NHS 10 year plan welcomed by Derbyshire’s NHS leaders
NHS leaders in Derby and Derbyshire have welcomed the publication of the government’s NHS 10 year plan and thanked local people and staff for their contribution to it.
The Prime Minister launched the 10 Year Health Plan today which sets out how the government plans to deliver on the three shifts of:
- Hospital to community
- Treatment to prevention
- Analogue to digital
A new Neighbourhood Health Service will see teams set up in local communities to improve access to the NHS. The aim is to free up hospitals so they can focus on delivering better and more personalised care.
New health centres will house the neighbourhood teams, which will eventually be open 12 hours a day, six days a week within local communities.
They will not only bring historically hospital-based services into the community – diagnostics, post-operative care, and rehab – but will also offer services like debt advice, employment support and stop smoking or weight management, all of which will help tackle issues which affect people’s health. Read more about the plan [LINK].
Derby and Derbyshire’s Team Up model, which provides reactive and proactive care to people unable to leave their homes, is referenced in the plan as a good example of a neighbourhood team.
Dr Kathy McLean, Chair of NHS Derby and Derbyshire Integrated Care Board, said: “The 10 Year Plan provides detail on how we will deliver on the three shifts of hospital to community, sickness to prevention and analogue to digital.
“We have already made great strides in the right direction through our Team Up way of working in Derby and Derbyshire and we are very pleased to see this referenced as good practice in the 10 year plan.
“We know there is still much work to do but we have the right foundation, and a willing group of partners, who are determined to transform our local health and care services to make them fit for your future needs.”
In Derby and Derbyshire people earlier this year contributed their hopes, aspirations and views about the future of the NHS as part of the process of gathering evidence for the 10 year plan.
Dr Chris Clayton, Chief Executive of NHS Derby and Derbyshire Integrated Care Board, added: “We stand ready in Derby and Derbyshire to deliver the transformation set out in the 10 year plan.
“We are very pleased to have been able to contribute the views of hundreds of local people who we spoke to earlier this year to ask what they wanted from their NHS.

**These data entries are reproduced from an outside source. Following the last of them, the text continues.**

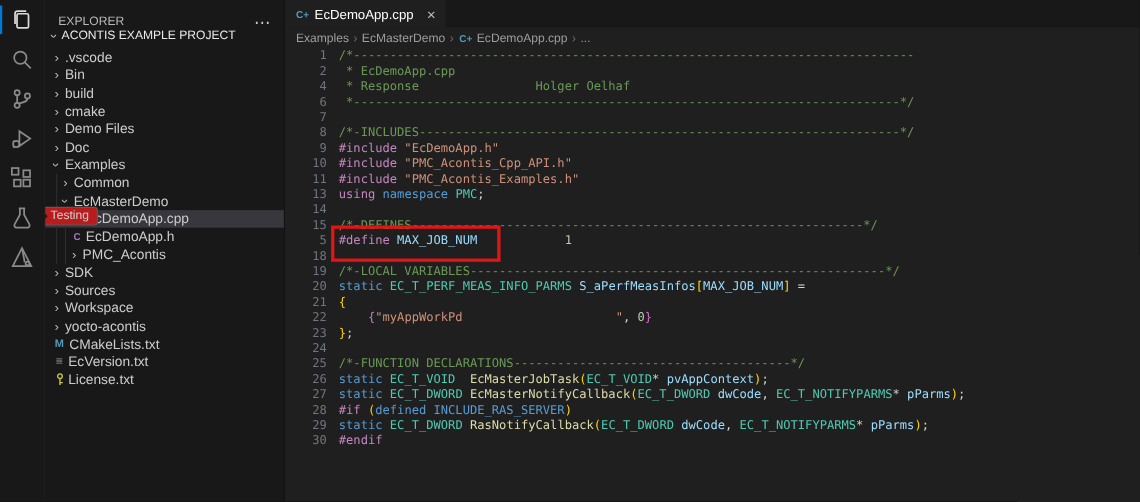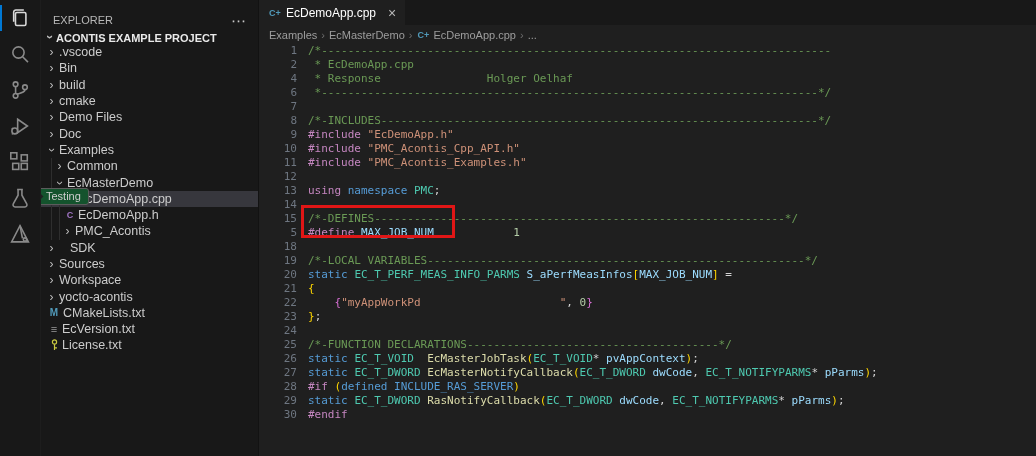"ACONTIS EXAMPLE PROJECT" .sb-root { align-items: flex-end -> flex-start; font-weight: bold -> normal }
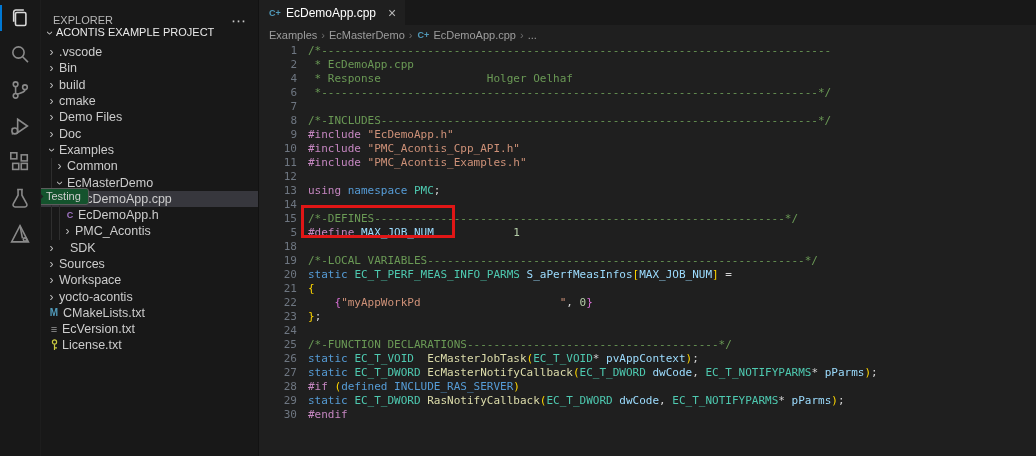"12" div.cl { html: <div><span>12</span></div> -> none }
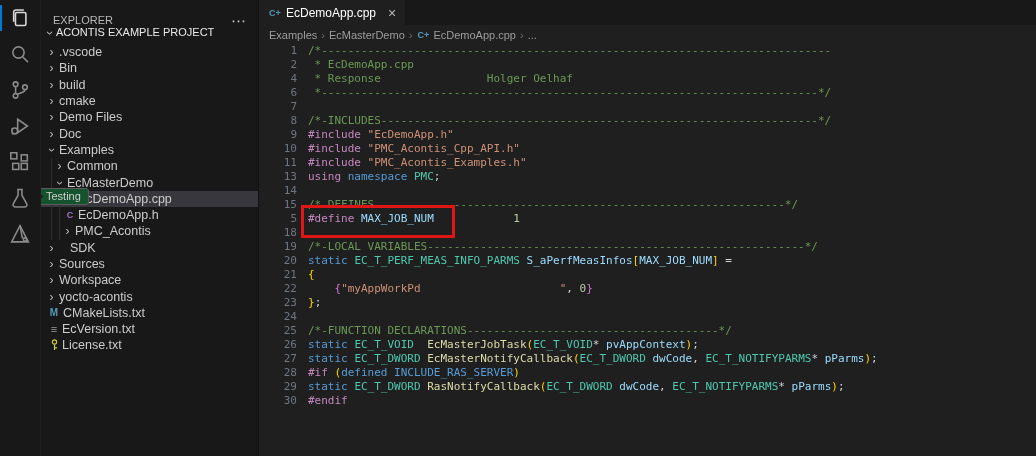"Testing" .tooltip { background: #14532d -> #b91c1c }
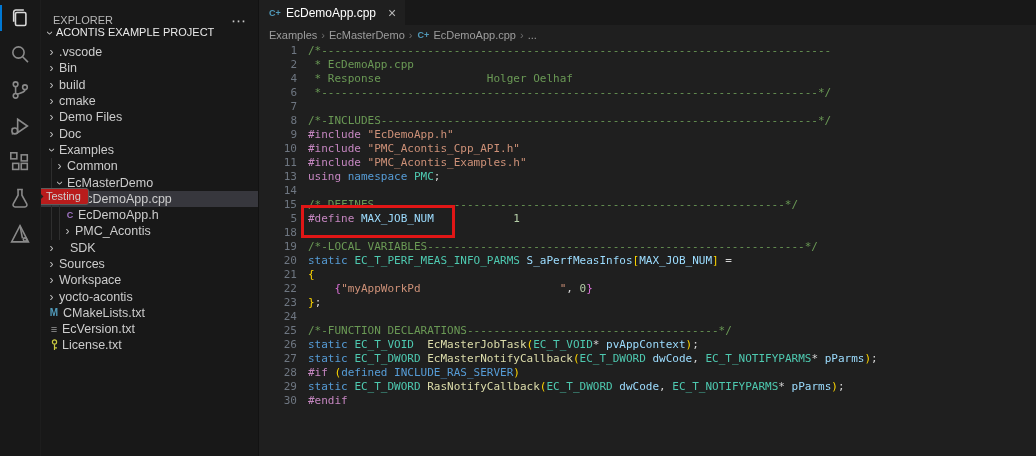"SDK" span { margin-left: 12px -> 1px }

“‘We know the NHS nationally and locally faces great challenges, but we also know we are meeting those challenges through the hard work and innovation of our colleagues and the wider community.”
The new Neighbourhood Health Service referred to in the Plan will see teams set up in local communities to improve access to the NHS. Derby and Derbyshire’s Team Up model, which provides reactive and proactive care to people unable to leave their homes, is a good example of a neighbourhood team.
It is not a new or ‘add on’ service but teams up existing services and creates additional capacity. It means general practice, community care, mental health care, adult social care and the voluntary and community sector work together and with their communities.
Team Up has been shown to be successful in preventing people going hospital unnecessarily, from being admitted if they do go and in reducing the length of time people stay if they are admitted. It also leads to high levels of satisfaction for both patients and professionals.
The team has significantly slowed the growth in hospital attendances and admissions for people living with frailty over the past two years saving approximately 1,000 attendances and 700 non-elective admissions per year with national benchmarking data showing a positive change in Derbyshire.
Derby and Derbyshire has also been embedding other ambitions within the 10-year plan including:
- tackling health inequalities and supporting recruitment through supporting care leavers and people who have been unemployed to use work experience and mentoring as a route into working for the NHS. This work was recognised in a national report from the Careers and Enterprise Company on tackling NHS workforce shortages.
- empowering local communities to work with local GP practices, voluntary organisations and council colleagues to help keep people as healthy as possible, as has happened in the rural community of Hartington in the Peak District. Here communities worked together with their GP practice – which has the highest patient satisfaction ratings in the county – to run falls prevention classes.
- supporting people in mental health crisis and avoid going to local A&E departments through community-based drop-in centres where voluntary and community organisations provide expert support outside a hospital
- preventing heart attacks and strokes through trained volunteers who regularly take blood pressure readings in local community settings, in this way identifying people at potential risk and signposting them to appropriate treatment and lifestyle advice
- diagnosing more people with dementia than the national average, so they and their families and carers can be supported to adapt and manage the condition, helping to avoid crisis events such as falls or delirium.
- helping people like Luke Milner to recover from type 2 diabetes through specialist treatment and community-based support – avoiding the long-term health risks of this condition.